Infine, cruciale è il ruolo assegnato alle associazioni di volontariato e dei pazienti. “In Italia esistono più di 300 associazioni che si occupano di diabete, che hanno sempre più un ruolo cruciale di rappresentanza dei bisogni della persona diabetica”, ha continuato il presidente di Diabete Italia. “Per quanto preparato il medico non vive la malattia in prima persona. Per questo c’era necessità di inserire nel processo decisionale chi vede la patologia più a 360 gradi e quindi sa anche qual è il reale accesso alle cure, la loro qualità, così come qual è la vera qualità di vita dei pazienti diabetici. Insomma, si è tentato di mettere la persona diabetica al centro di questo Piano Nazionale”.

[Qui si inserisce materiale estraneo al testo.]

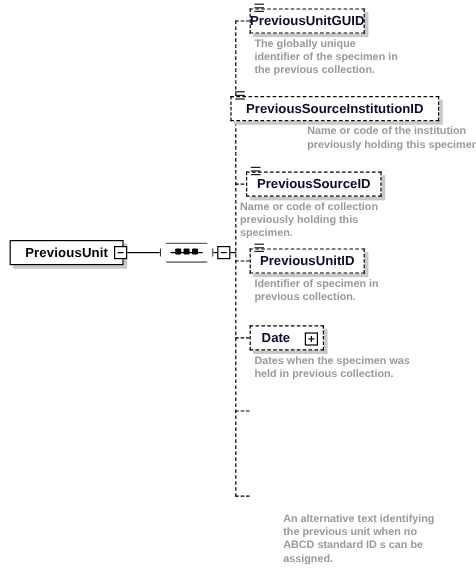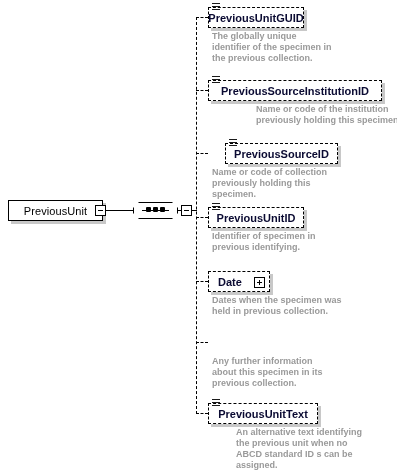"PreviousSourceInstitutionID" div.child { left: 208px -> 192px }
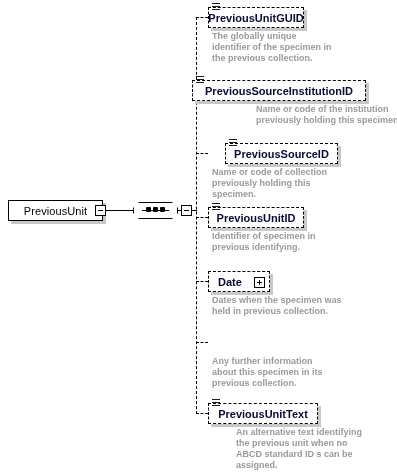"PreviousSourceID" div.child { left: 225px -> 205px }
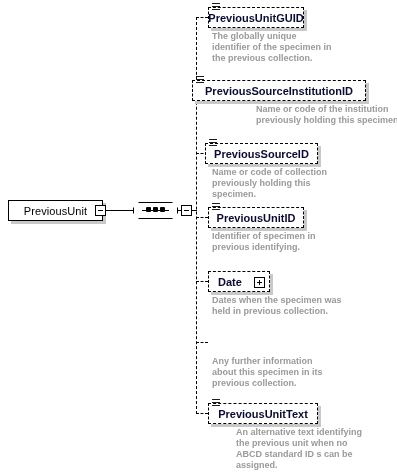"Name or code of collection" div.child-desc { left: 212px -> 200px }
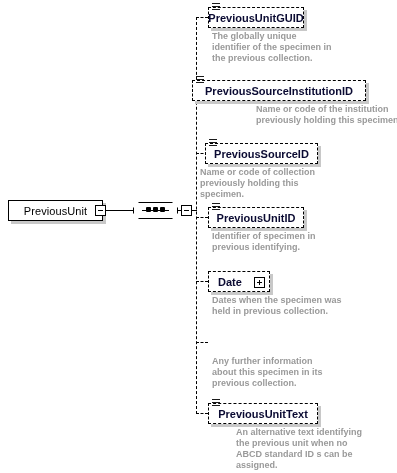"PreviousUnit" .root-node .nm { font-weight: normal -> bold }
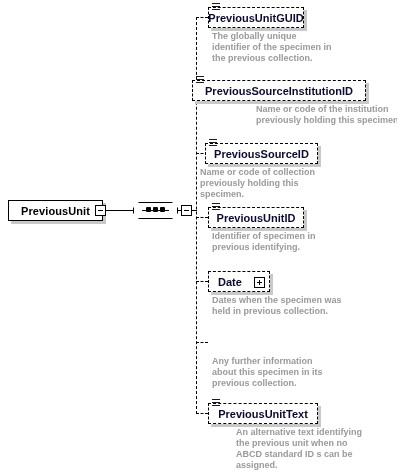"Identifier of specimen in previous" div.child-desc { text: identifying -> collection }
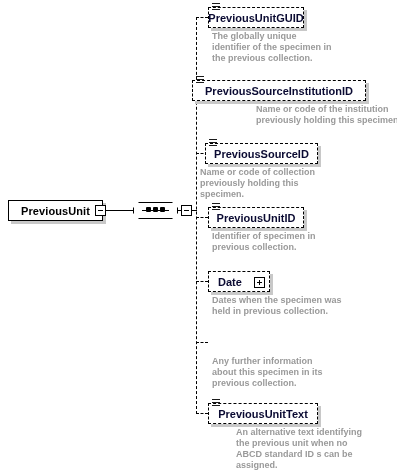"Any further information about this" div.child-desc { html: <div>Any further information about this specimen in its previous collection.</div> -> none }
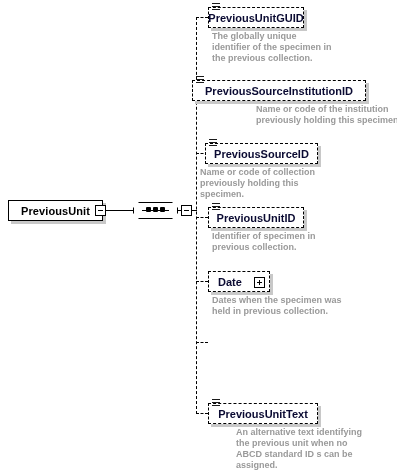"PreviousUnitText" div.child { html: <div> <span> <i></i> <i></i> <i></i> </span> <span>PreviousUnitText</span> </div> -> none }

Ora tutto sta a vedere se il piano verrà effettivamente applicato e in che modo. “Saranno le regioni ad occuparsi dell’applicazione, e probabilmente avremo delle difficoltà, soprattutto in alcuni posti dove ci sono più problemi. È possibile che ci saranno – come in altri casi è successo – differenze a livello nazionale”, ha concluso Valentini. “Viviamo in un paese in cui le cose vengono scritte, ma poi abbiamo difficoltà ad applicarle. Speriamo non sia questo il caso”.